** Record set follows **
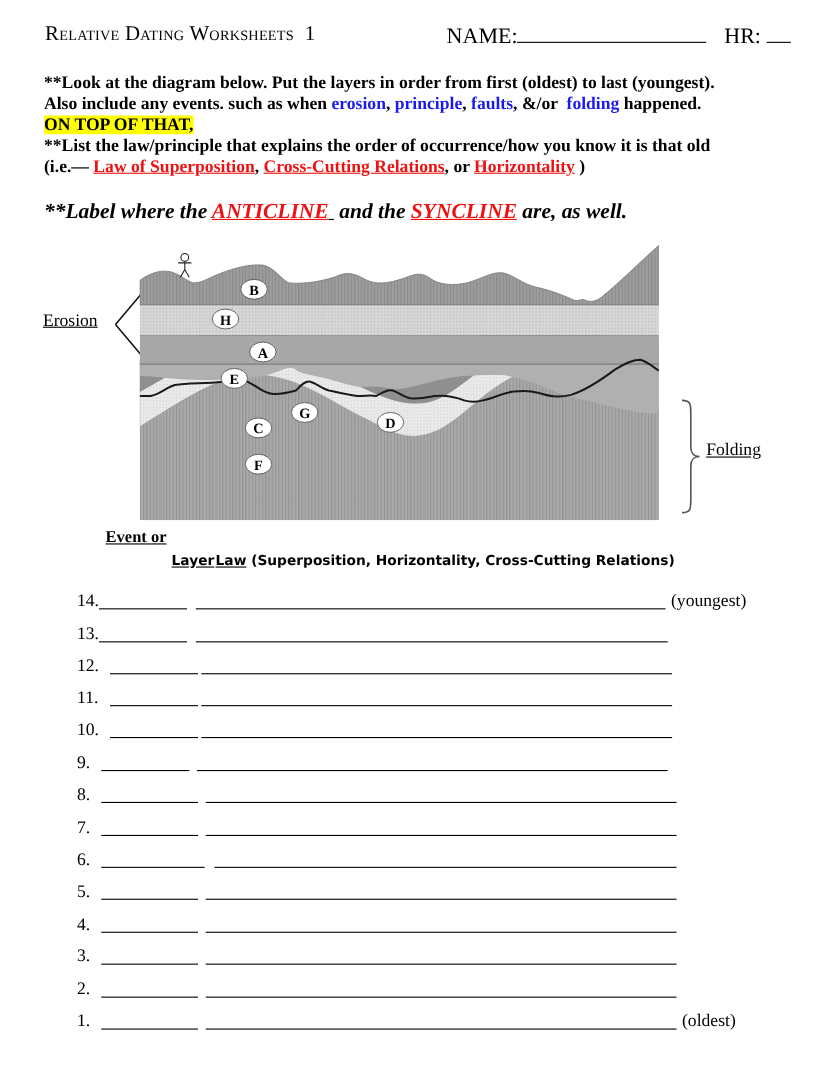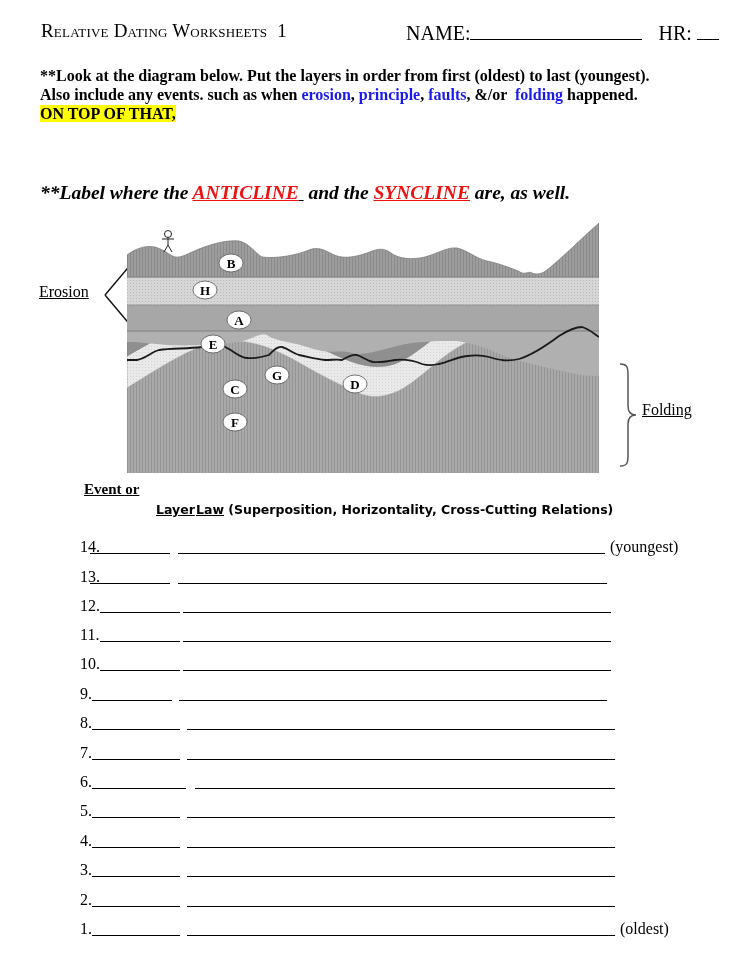--- a/index.html
+++ b/index.html
@@ -47,6 +47,7 @@
     <span>Also include any events. such as when </span><span class="blue">erosion</span><span>, </span><span class="blue">principle</span><span>, </span><span class="blue">faults</span><span style="white-space:pre">, &amp;/or  </span><span class="blue">folding</span><span> happened.</span>
   </div>
   <div><span class="hl">ON TOP OF THAT,</span></div>
+  <div>**List the law/principle that explains the order of occurrence/how you know it is that old</div>
 </div>
 
 <div class="abs label-q">

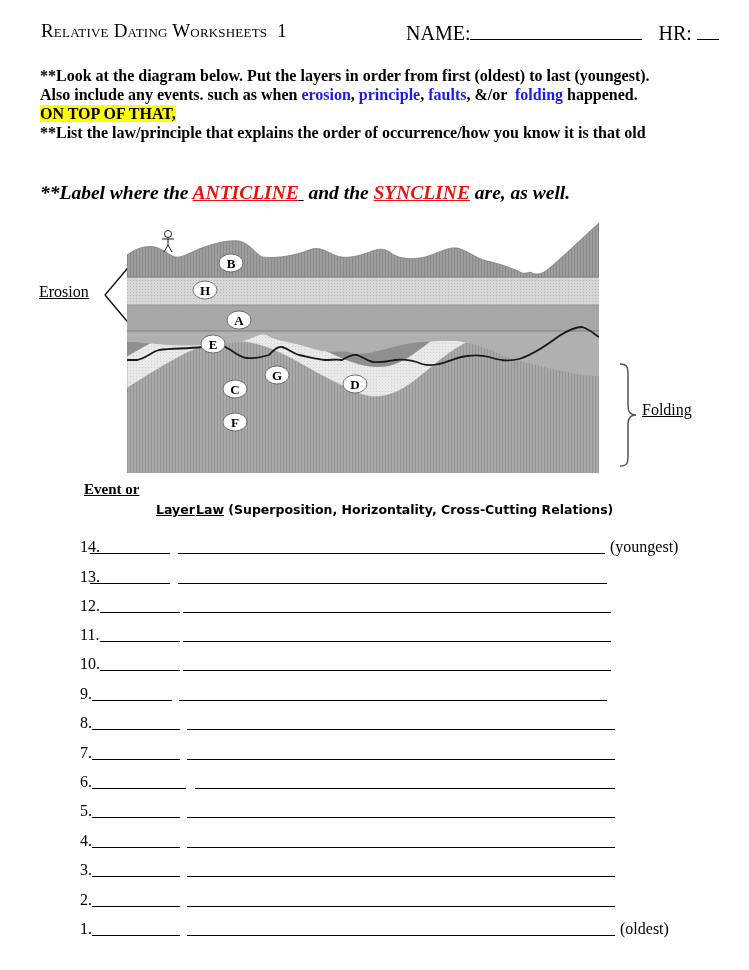--- a/index.html
+++ b/index.html
@@ -48,6 +48,9 @@
   </div>
   <div><span class="hl">ON TOP OF THAT,</span></div>
   <div>**List the law/principle that explains the order of occurrence/how you know it is that old</div>
+  <div>
+    <span>(i.e.— </span><span class="red">Law of Superposition</span><span>, </span><span class="red">Cross-Cutting Relations</span><span>, or </span><span class="red">Horizontality</span><span> )</span>
+  </div>
 </div>
 
 <div class="abs label-q">

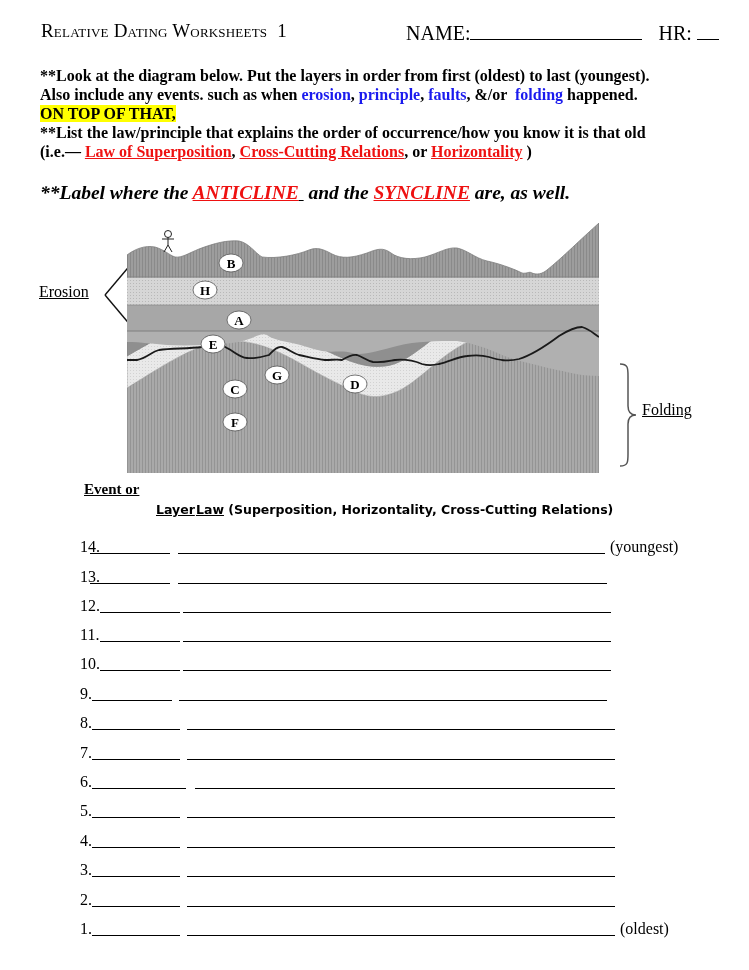--- a/index.html
+++ b/index.html
@@ -169,7 +169,7 @@
   </g>
 </svg>
 
-<div class="abs hdr" style="left:84px;top:481px;">
+<div class="abs hdr" style="left:96px;top:481px;">
   <div style="text-decoration:underline;">Event or</div>
 </div>
 <div class="abs hdr-mono" style="left:116px;top:502px;margin-left:40px;">

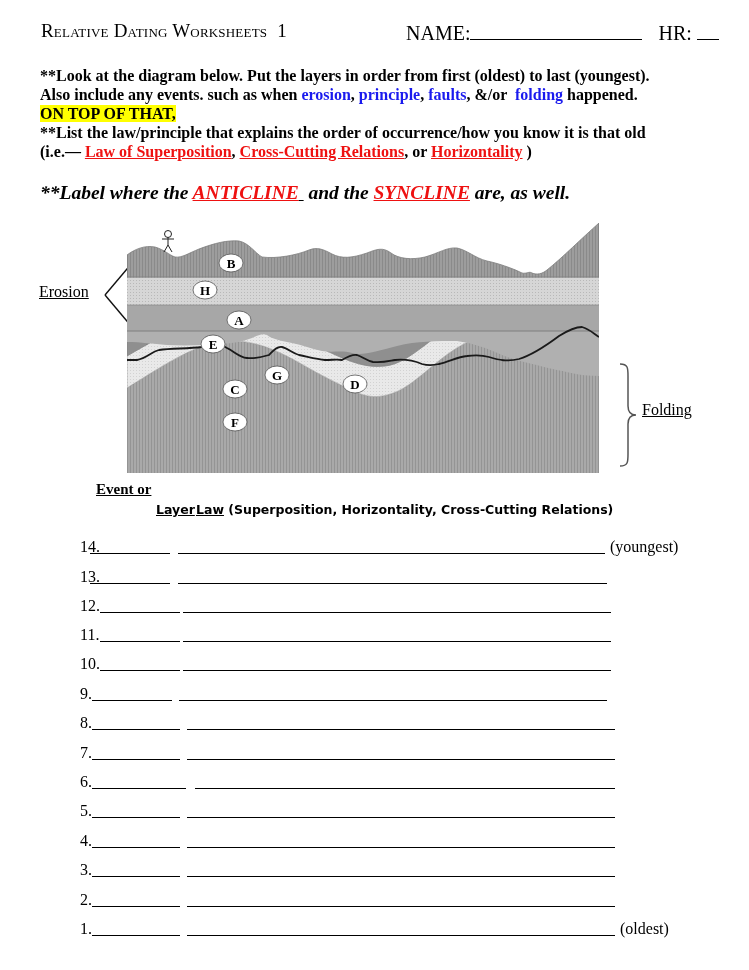--- a/index.html
+++ b/index.html
@@ -22,7 +22,7 @@
   .hdr-mono { font-family: "DejaVu Sans", sans-serif; font-size: 12.5px; font-weight: bold; }
   .hdr-mono .u { text-decoration: underline; }
   .row { position: absolute; left: 70px; font-size: 16px; height: 20px; }
-  .row .num { position: absolute; left: 10px; top: 0; }
+  .row .num { position: absolute; left: 0; top: 0; }
   .row .b1 { position: absolute; top: 15px; border-bottom: 1px solid #000; }
   .row .b2 { position: absolute; top: 15px; border-bottom: 1px solid #000; }
   .row .note { position: absolute; top: 0; }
** End of Record set **
### [Exercise]
If an entry holds a picture, skip the picture and print the rest of the data exactly.

### [Written reply]
--- a/index.html
+++ b/index.html
@@ -47,6 +47,7 @@
     <span>Also include any events. such as when </span><span class="blue">erosion</span><span>, </span><span class="blue">principle</span><span>, </span><span class="blue">faults</span><span style="white-space:pre">, &amp;/or  </span><span class="blue">folding</span><span> happened.</span>
   </div>
   <div><span class="hl">ON TOP OF THAT,</span></div>
+  <div>**List the law/principle that explains the order of occurrence/how you know it is that old</div>
 </div>
 
 <div class="abs label-q">

--- a/index.html
+++ b/index.html
@@ -48,6 +48,9 @@
   </div>
   <div><span class="hl">ON TOP OF THAT,</span></div>
   <div>**List the law/principle that explains the order of occurrence/how you know it is that old</div>
+  <div>
+    <span>(i.e.— </span><span class="red">Law of Superposition</span><span>, </span><span class="red">Cross-Cutting Relations</span><span>, or </span><span class="red">Horizontality</span><span> )</span>
+  </div>
 </div>
 
 <div class="abs label-q">

--- a/index.html
+++ b/index.html
@@ -169,7 +169,7 @@
   </g>
 </svg>
 
-<div class="abs hdr" style="left:84px;top:481px;">
+<div class="abs hdr" style="left:96px;top:481px;">
   <div style="text-decoration:underline;">Event or</div>
 </div>
 <div class="abs hdr-mono" style="left:116px;top:502px;margin-left:40px;">

--- a/index.html
+++ b/index.html
@@ -22,7 +22,7 @@
   .hdr-mono { font-family: "DejaVu Sans", sans-serif; font-size: 12.5px; font-weight: bold; }
   .hdr-mono .u { text-decoration: underline; }
   .row { position: absolute; left: 70px; font-size: 16px; height: 20px; }
-  .row .num { position: absolute; left: 10px; top: 0; }
+  .row .num { position: absolute; left: 0; top: 0; }
   .row .b1 { position: absolute; top: 15px; border-bottom: 1px solid #000; }
   .row .b2 { position: absolute; top: 15px; border-bottom: 1px solid #000; }
   .row .note { position: absolute; top: 0; }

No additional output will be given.